Betaseron can be stored at room temperature

WEDNESDAY, Jan. 16, 2002 (HealthDayNews) -- It may seem like a small medical advance, but a recent U.S. Food and Drug Administration (FDA) approval could make life easier for those who have multiple sclerosis.

The announcement that the FDA has approved a room-temperature version of Betaseron, a form of interferon, may simplify the use and storage of the widely used medication. Betaseron has been around for quite a while, having been the first drug the FDA approved for treatment of what is known as relapsing-remitting multiple sclerosis.
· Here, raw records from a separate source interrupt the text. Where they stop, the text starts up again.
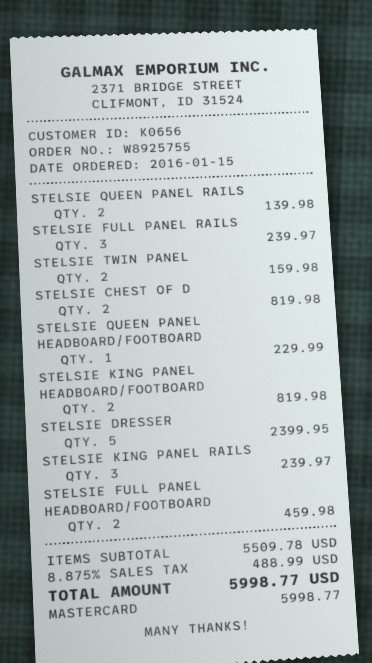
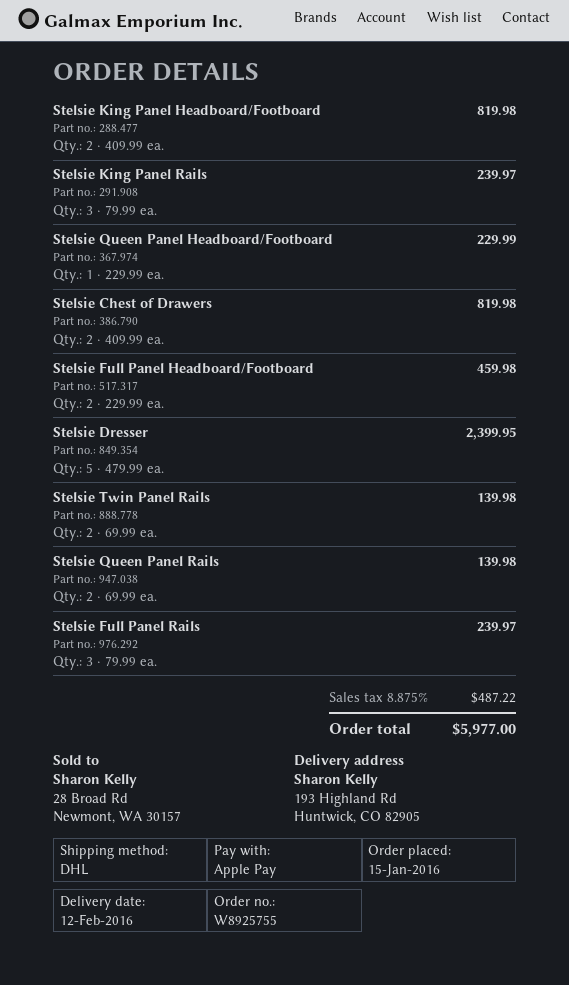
payment method: Mastercard -> Apple Pay
STELSIE TWIN PANEL: 2 for 159.98 -> 2 for 139.98
tax: 8.875% = 488.99 -> 8.875% = 487.22
total: 5998.77 -> 5977.00

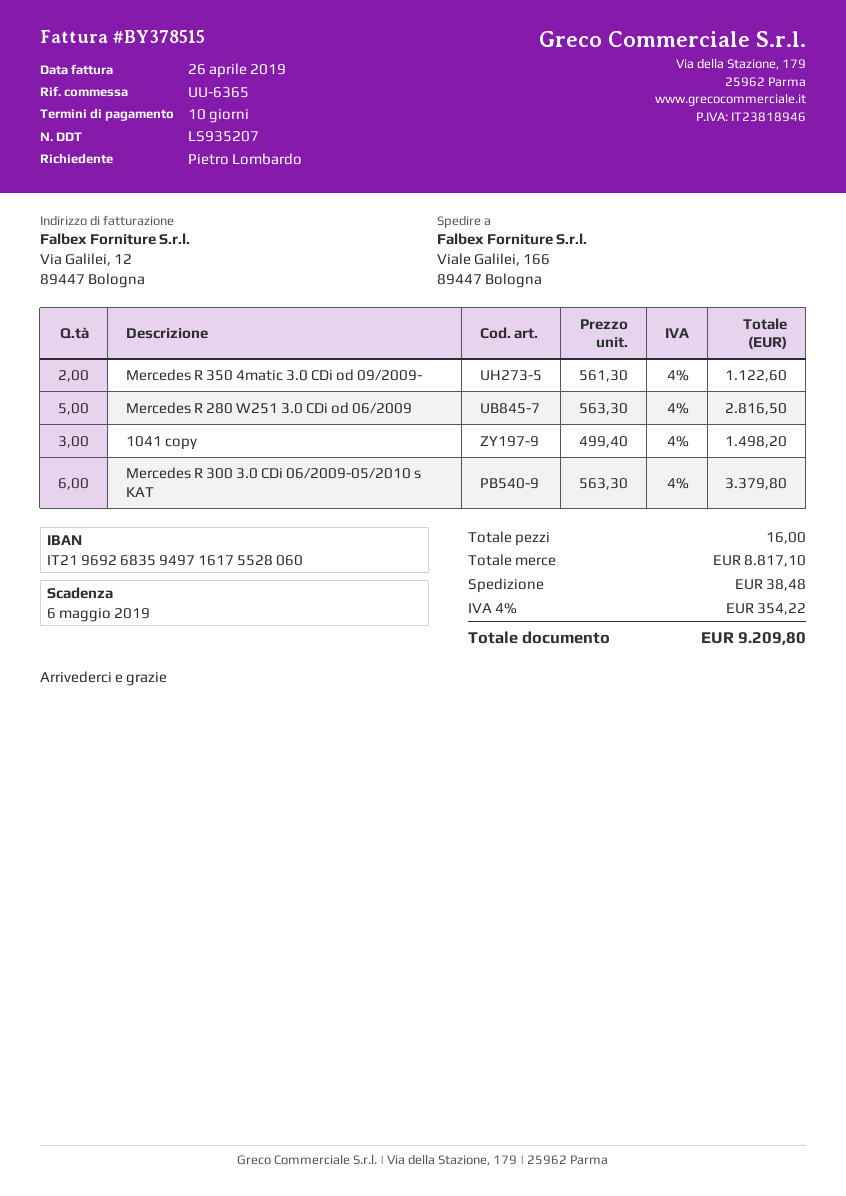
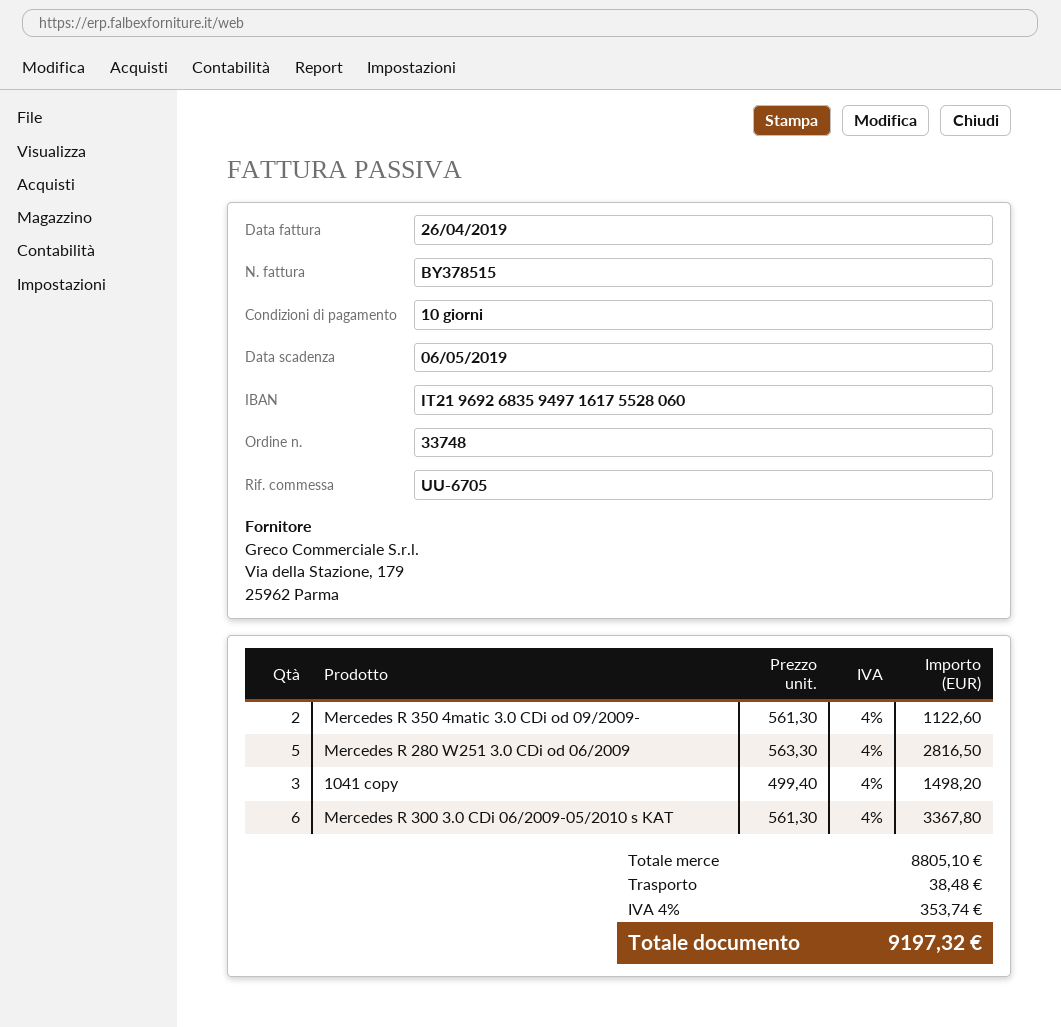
reference: UU-6365 -> UU-6705
Mercedes R 300 3.0 CDi 06/2009-05/2010 s KAT: 6 x 563.30 = 3379.80 -> 6 x 561.30 = 3367.80
subtotal: 8817.10 -> 8805.10
tax: 4% = 354.22 -> 4% = 353.74
total: 9209.80 -> 9197.32

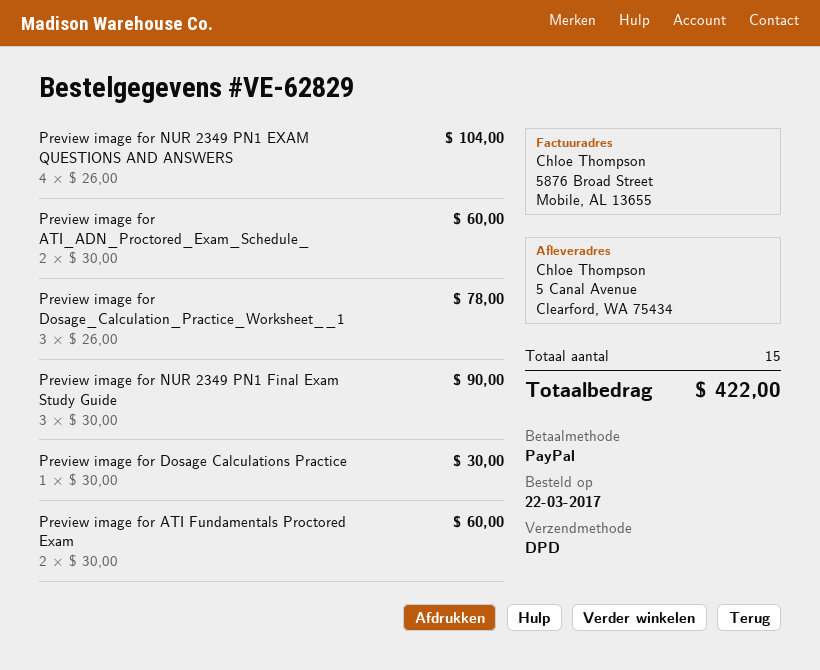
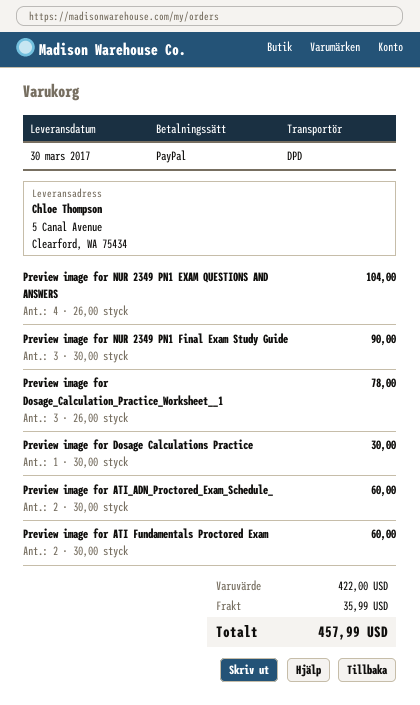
shipping: none -> 35.99
total: 422.00 -> 457.99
Here's what the National Multiple Sclerosis Society says about its effectiveness.

About 2.5 million people worldwide have multiple sclerosis, a disease that attacks the central nervous system. It's most prevalent in young adults between the ages of 20 and 40, and statistics show more women than men contract the crippling condition. Symptoms can include numbness in the legs and arms, blurred vision, weakness and fatigue. Its exact cause isn't known.

The room-temperature formula of Betaseron will allow for easier storage of the drug, both for pharmacies and patients. Additionally, a spokesperson for the drug's manufacturer, Berlex Laboratories, says not having to refrigerate Betaseron makes it much more portable for multiple sclerosis patients who travel.